Thursday, March 10, 2011

A Short Lesson from Feivel the Chasid

He read the Gospels in German. Then he obtained a Hebrew version and reread them. Though he was in the midst of a Gentile, Christian city where Jesus was worshiped in churches and honored in every home, Feivel felt the Gospels belonged more to him and the Chasidic world than they did to the Gentiles who revered them. He found the Gospels to be thoroughly Jewish and conceptually similar to Chasidic Judaism. He wondered how Gentile Christians could hope to comprehend Yeshua (Jesus) and His words without the benefit of a classical Jewish education or experience with the esoteric works of the Chasidim.

Taken from Jorge Quinonez:
"Paul Philip Levertoff: Pioneering Hebrew-Christian Scholar and Leader"
Mishkan 37 (2002): 21-34
as quoted from Love and the Messianic Age

I wonder the same thing. I'll be doing a full review of Vine of David's Love and the Messianic Age by Paul Philip Levertoff in the near future, including the rather large commentary that accompanies the book, but I wanted to connect the aforementioned quote back to last Tuesday's book review and the decidedly Evangelical Christian view of Jesus and his teachings that we normally encounter.

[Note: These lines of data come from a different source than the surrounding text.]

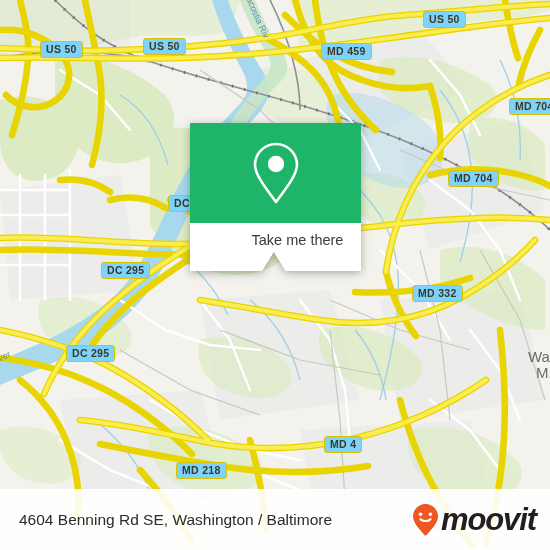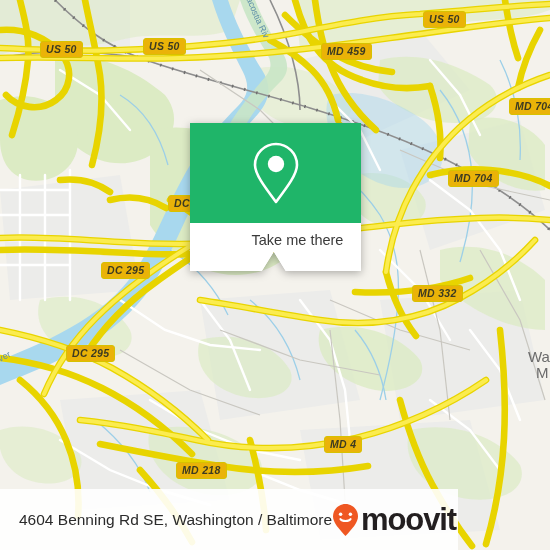--- a/index.html
+++ b/index.html
@@ -48,7 +48,7 @@
   
   .shield {
     position: absolute;
-    background: #eab308;
+    background: #7dd3fc;
     border: 1.5px solid #d8c100;
     border-radius: 3px;
     color: #3c3a22;
@@ -60,7 +60,6 @@
     line-height: 12px;
     white-space: nowrap;
     box-sizing: border-box;
-    font-style: italic;
   }
 
   

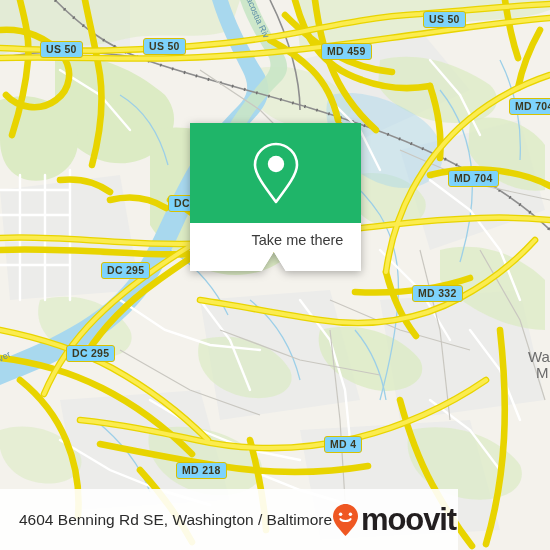--- a/index.html
+++ b/index.html
@@ -118,7 +118,7 @@
     position: absolute;
     left: 0;
     top: 489px;
-    width: 458px;
+    width: 550px;
     height: 61px;
     background: rgba(255,255,255,.90);
     display: flex;

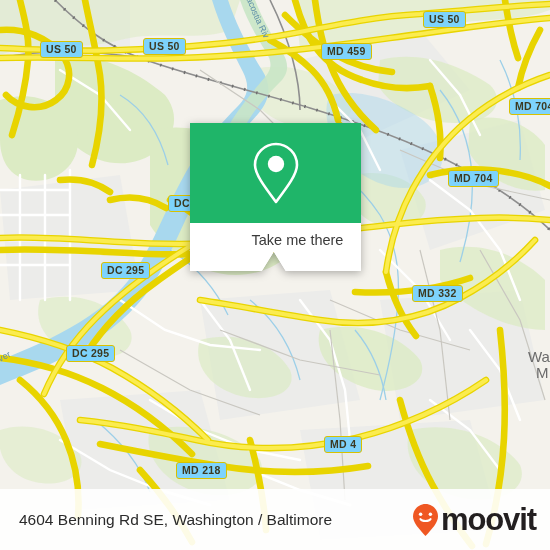--- a/index.html
+++ b/index.html
@@ -137,6 +137,7 @@
     display: flex;
     align-items: center;
     gap: 1px;
+    font-style: italic;
   }
   #brand svg { display:block; }
   #brand-word {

Levertoff had a very specific way of looking at the Gospels based on his education and Chasidic worldview and, if he had not become a disciple of Messiah Yeshua (Christ Jesus), it's quite possible he would have been one of the foremost Chasidic Rabbis of his generation. Instead, he chose to pioneer, in the late 19th through early 20th centuries, an early incarnation of what we now call "Messianic Judaism". It must have been a tremendously difficult and rewarding role to play, and I am sorry that more of his works have not survived because he could have taught us so much more. Here's what I mean:
Levertoff believed that the Gospels and Chasidic Judaism merged seamlessly, and he dedicated his scholarship to demonstrating that conviction. He is said to have best developed his ideas in his major life work, a manuscript on the subject of Christ and the Shechinah. Unfortunately, the book was never published and the manuscript has been lost; however, he presented a lecture titled "The Shekinah Motif in the New Testament Literature" to the Society of the Study of Religions that we may assume represented something of an abstract of the larger work. This short paper provides a glimpse into a compelling and radical attempt to reconcile Jewish mysticism and faith in an exalted, divine Messiah.
Love and the Messianic Age is all we have left of Levertoff's insights into the nature and character of Christ in relation to the Shechinah or the Divine Presence; that aspect of the eternal God which descended upon and inhabited the Mishkan (Tabernacle) in the desert, and later, upon Solomon's Temple in holy Jerusalem. If his book had survived, I believe it would have answered many of the questions about Jesus that Gentile Christianity lacks the ability, experience, and viewpoint to even perceive. Authors like Bowman and Komoszewski, for all of their education and experience in the realm of Evangelical Christianity (and please forgive the conceit) don't have a clue next to what I believe Levertoff saw and understood.

Near the end of the short biography of Levertoff's life that I read last night, I discovered this:
Feivel Paul Philip Levertoff died at the age of 75 on July 31, 1954, on Rosh Chodesh Av (the New Moon of the Fifth Month).
I was born on July 23, 1954, eight days before Levertoff died. All Jewish male babies born on the same day as I was, would have experienced the Brit Milah; the ritual circumcision and naming, as commanded by God to Abraham, on the day Levertoff died. I don't know if it means anything for a Jewish boy to undergo the brit milah on the day a great Rebbe dies, but I hope it does. Although it can have no impact on a non-Jewish Christian like me, it still means something that our lifetimes overlapped for those eight days and, for a very brief period of time, we shared the same planet.

Although he is gone, I hope to learn a little something from what Paul Philip Levertoff left behind. May he be remembered for good and may his legacy cause both Jewish and Gentile disciples of the Messiah to draw one step closer to Heaven.


The road is long and often, we travel in the dark.

2 comments:

Yahnatan said...

Great tribute to Levertoff.

James said...

Thanks, Yahnatan. Glad to see you around here, again. You'll have to come back and let me know what you think when I've finished the book and the commentary and post my review.